Task goal → Although the listing below holds pictures, reproduce only its lines from the one containing "html: <div>Lufy 30" through the last, exactly and without them.

Information given →
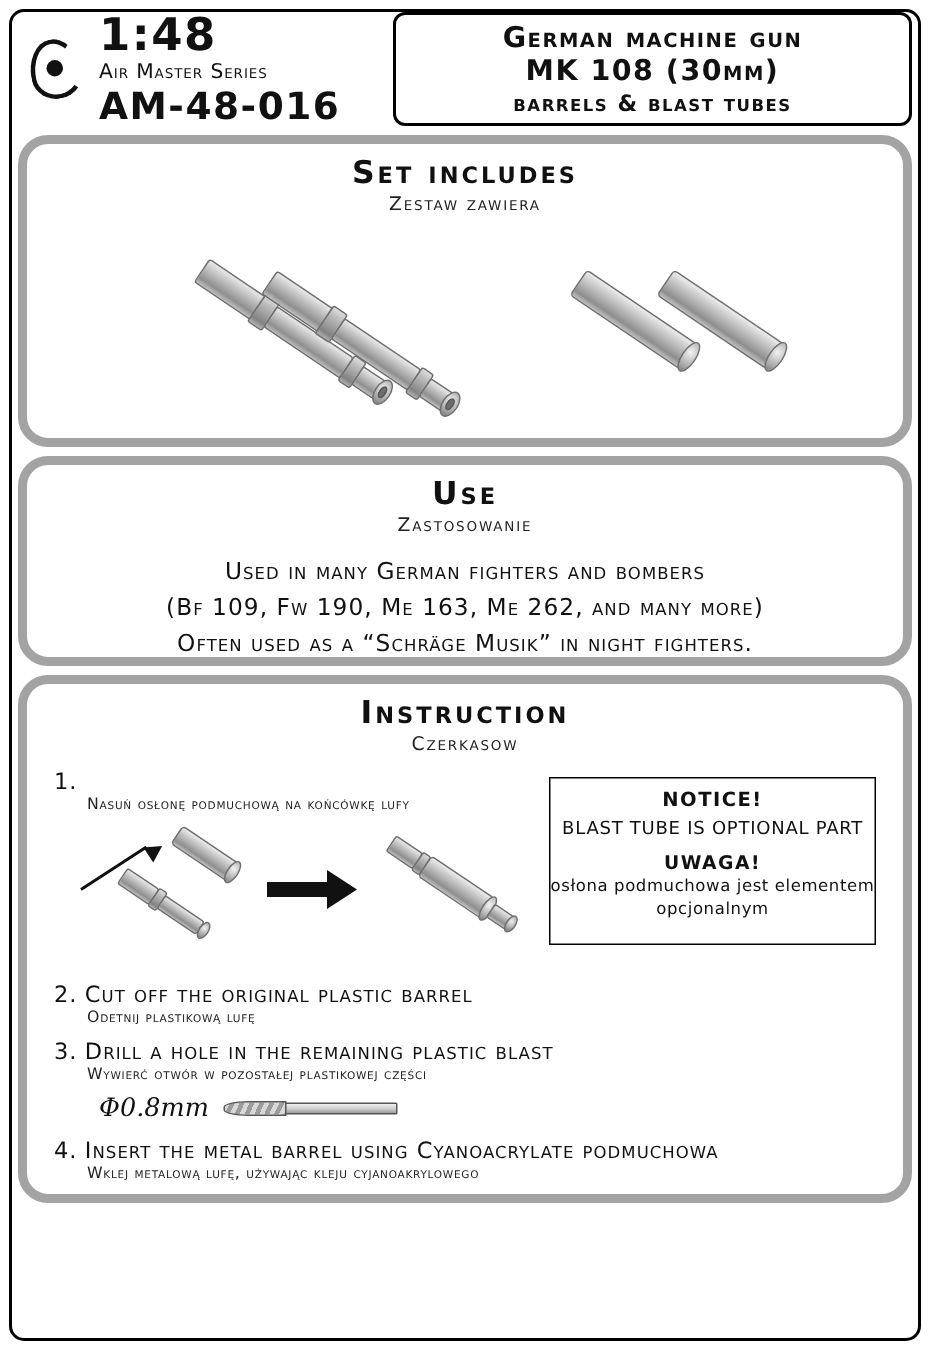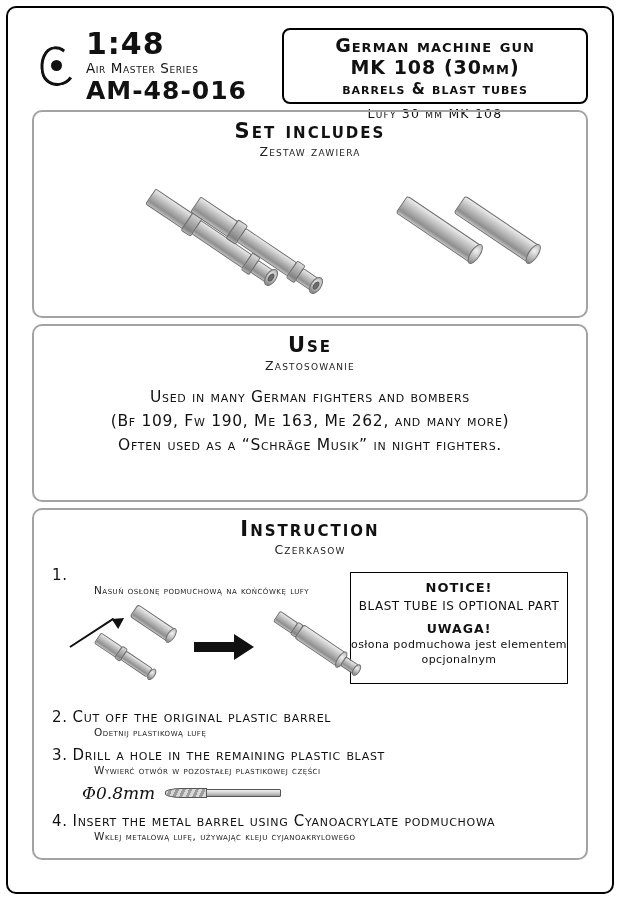"1:48" .page { padding: 20px -> 0 }
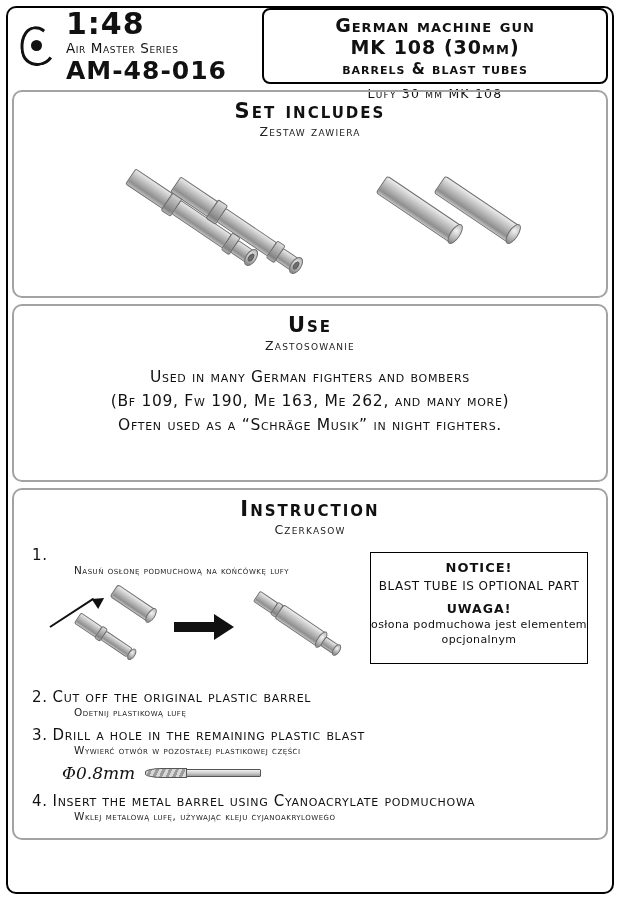"Lufy 30 mm MK 108" div.title-pl { html: <div>Lufy 30 mm MK 108</div> -> none }
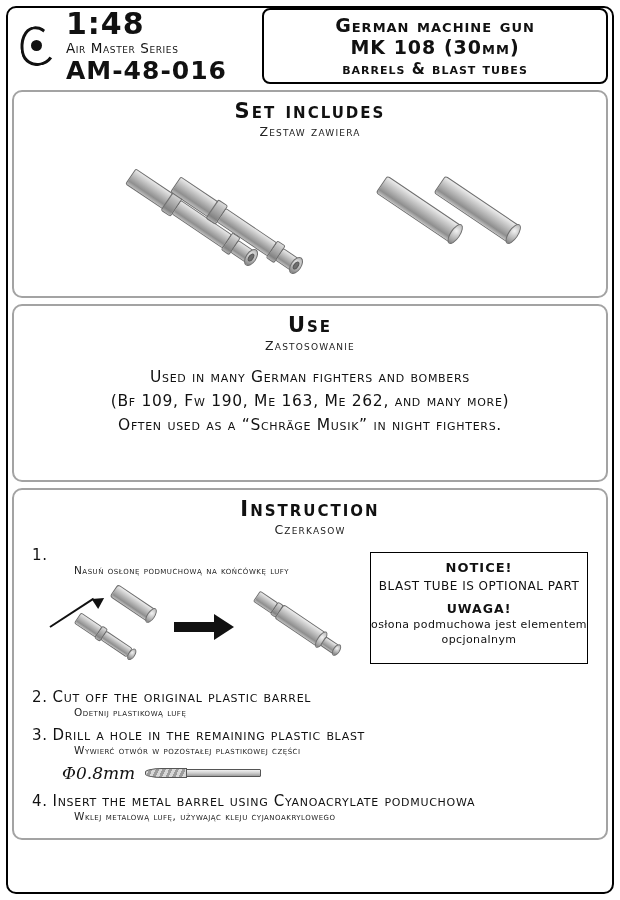"Set includes" .panel { border: 2px solid #a3a3a3 -> 6px solid #a3a3a3; border-radius: 10px -> 20px }
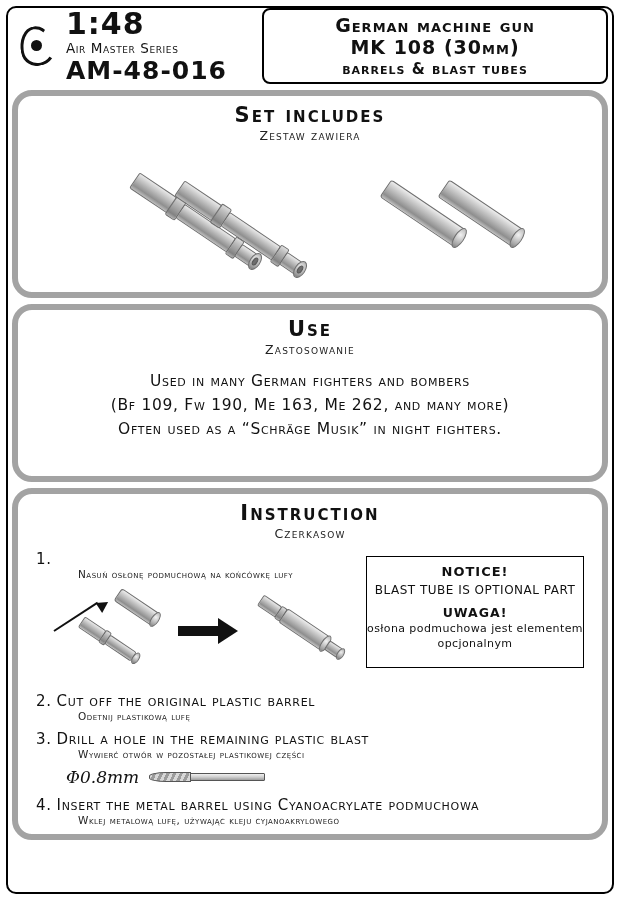"Use" .use-panel { height: 178px -> 140px }
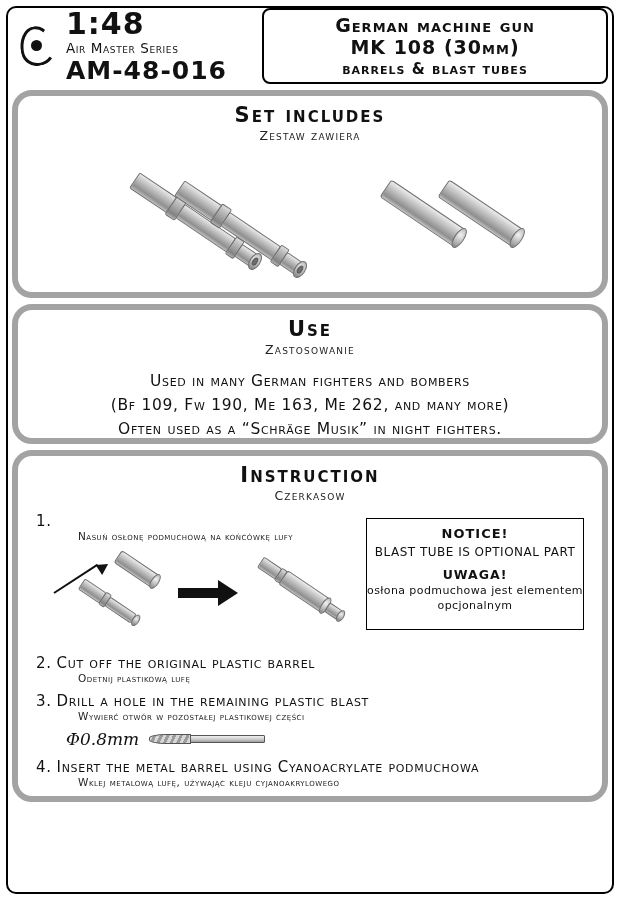"Nasuń osłonę podmuchową na końcówkę" .step-pl { margin-left: 60px -> 40px }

Worked solution →
"Lufy 30 mm MK 108" div.title-pl { html: <div>Lufy 30 mm MK 108</div> -> none }
"Set includes" .panel { border: 2px solid #a3a3a3 -> 6px solid #a3a3a3; border-radius: 10px -> 20px }
"Use" .use-panel { height: 178px -> 140px }
"Nasuń osłonę podmuchową na końcówkę" .step-pl { margin-left: 60px -> 40px }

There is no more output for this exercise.